Hey Chrome, are you feeling okay? Because that is the second time in just five days that you simply’ve been patched for a zero-day vulnerability. Last Friday Google launched a patch that fastened a difficulty within the browser’s JavaScript engine, however in the present day’s bug is within the Skia graphics library. Chrome customers on Windows and Mac can obtain and apply the replace proper now, whereas Linux and different platforms ought to see the replace within the subsequent few days.
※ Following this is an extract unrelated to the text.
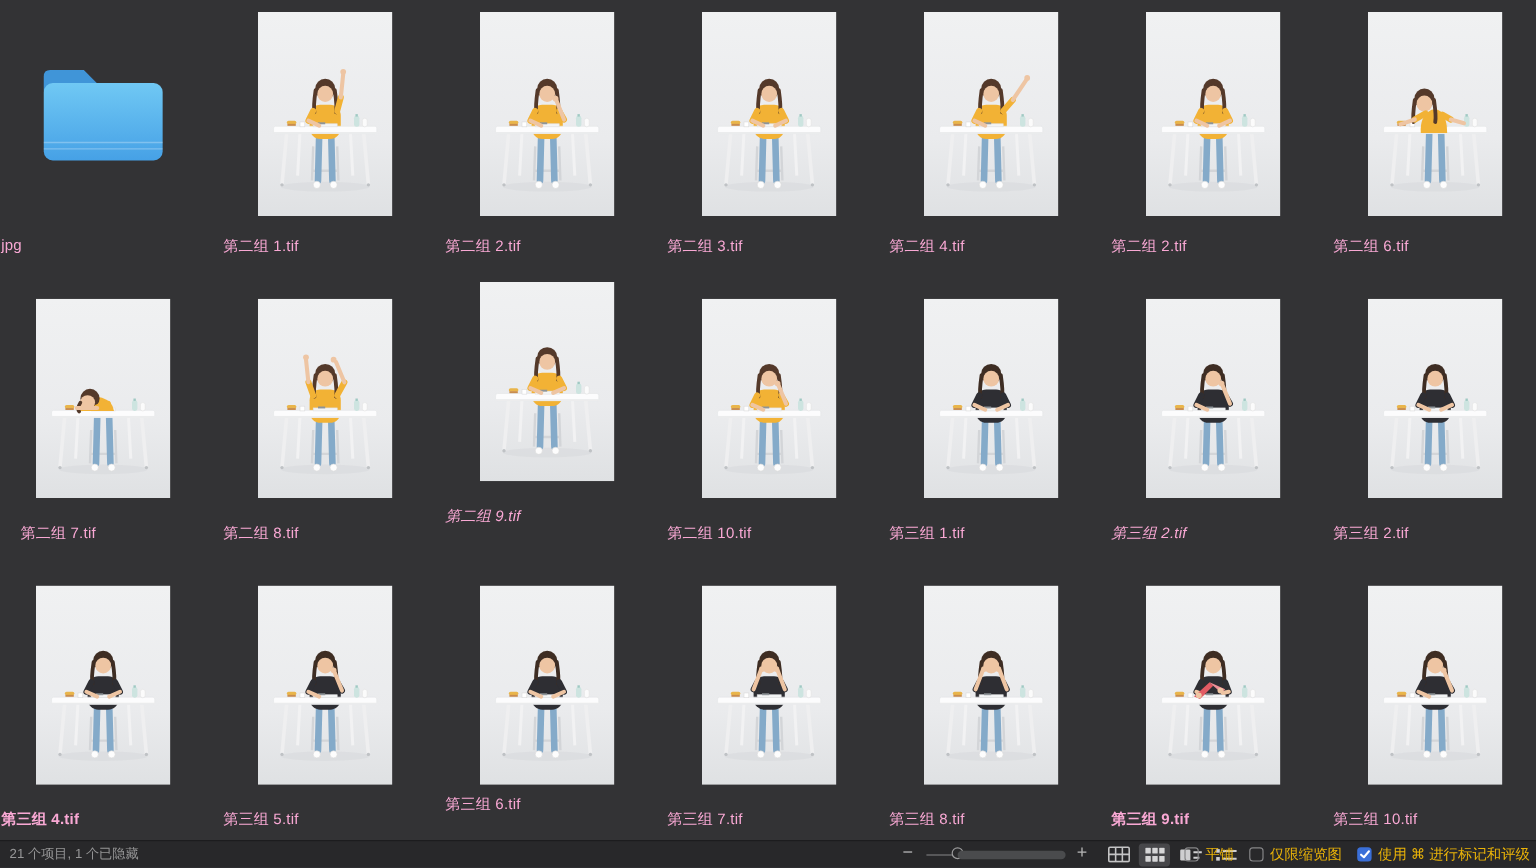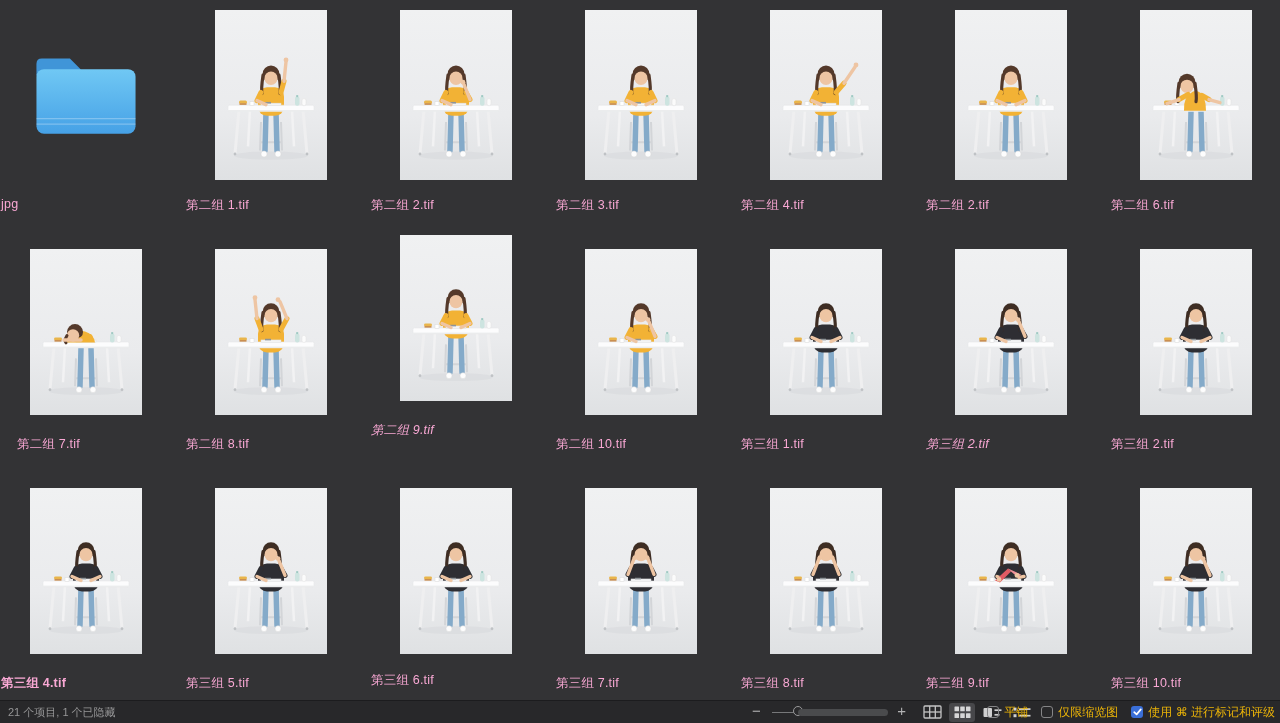"第三组 6.tif" div.flabel { top: 184px -> 174px }
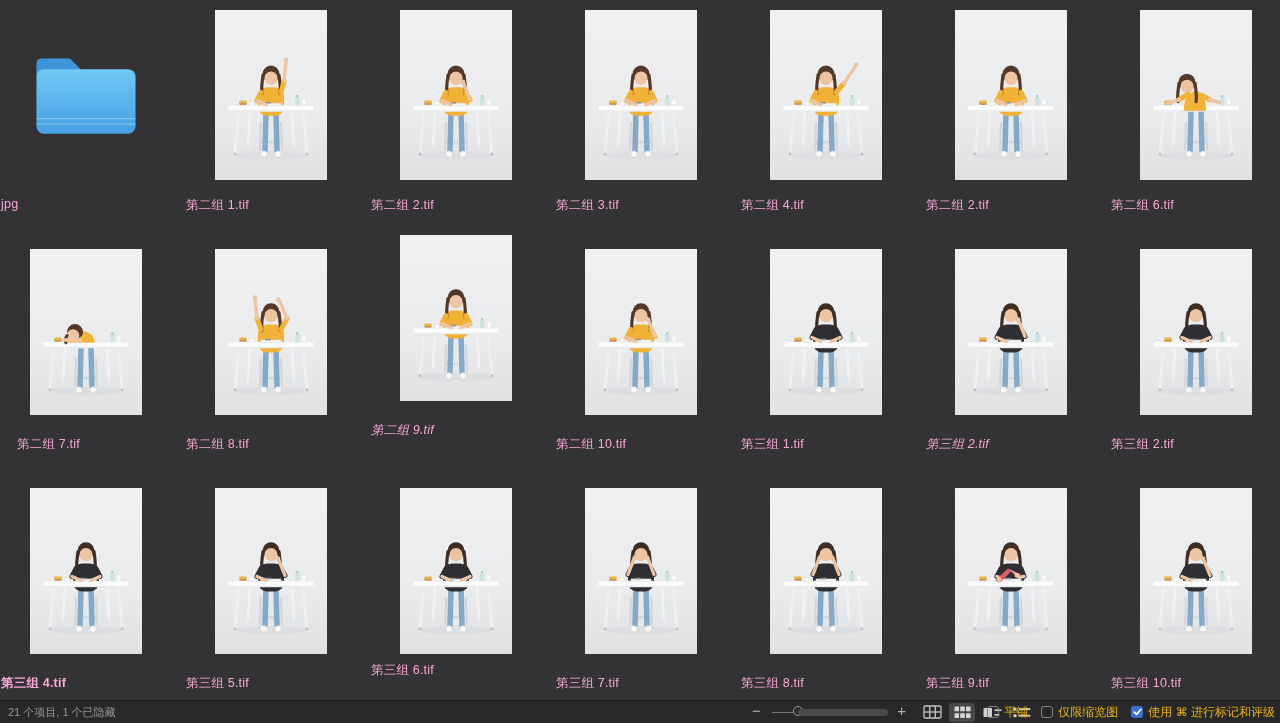"第三组 9.tif" div.cell { font-weight: none -> bold }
Resist the urge to push that replace again, as a result of this isn’t one thing that you need to ignore. Like final week’s bug, it’s being actively exploited “in the wild,” in accordance with Google’s post on the Chrome Releases page. (by way of Bleeping Computer). Unlike the opposite safety bugs fastened on this replace, which have been reported by members of the Vulnerability Research Institute and paid out in $20,000 of complete bug bounties, the essential flaw was found by Clément Lecigne of Google’s Threat Analysis Group.

It’s been precisely one week because the CVE-2023-2136 bug was recognized, which is a fairly good turnaround for a corporation that’s bigger in greenback phrases than a number of international locations. Details on precisely how the bug is being exploited aren’t accessible — presumably Google doesn’t need anybody else becoming a member of in on no matter they’ve seen taking place within the wild.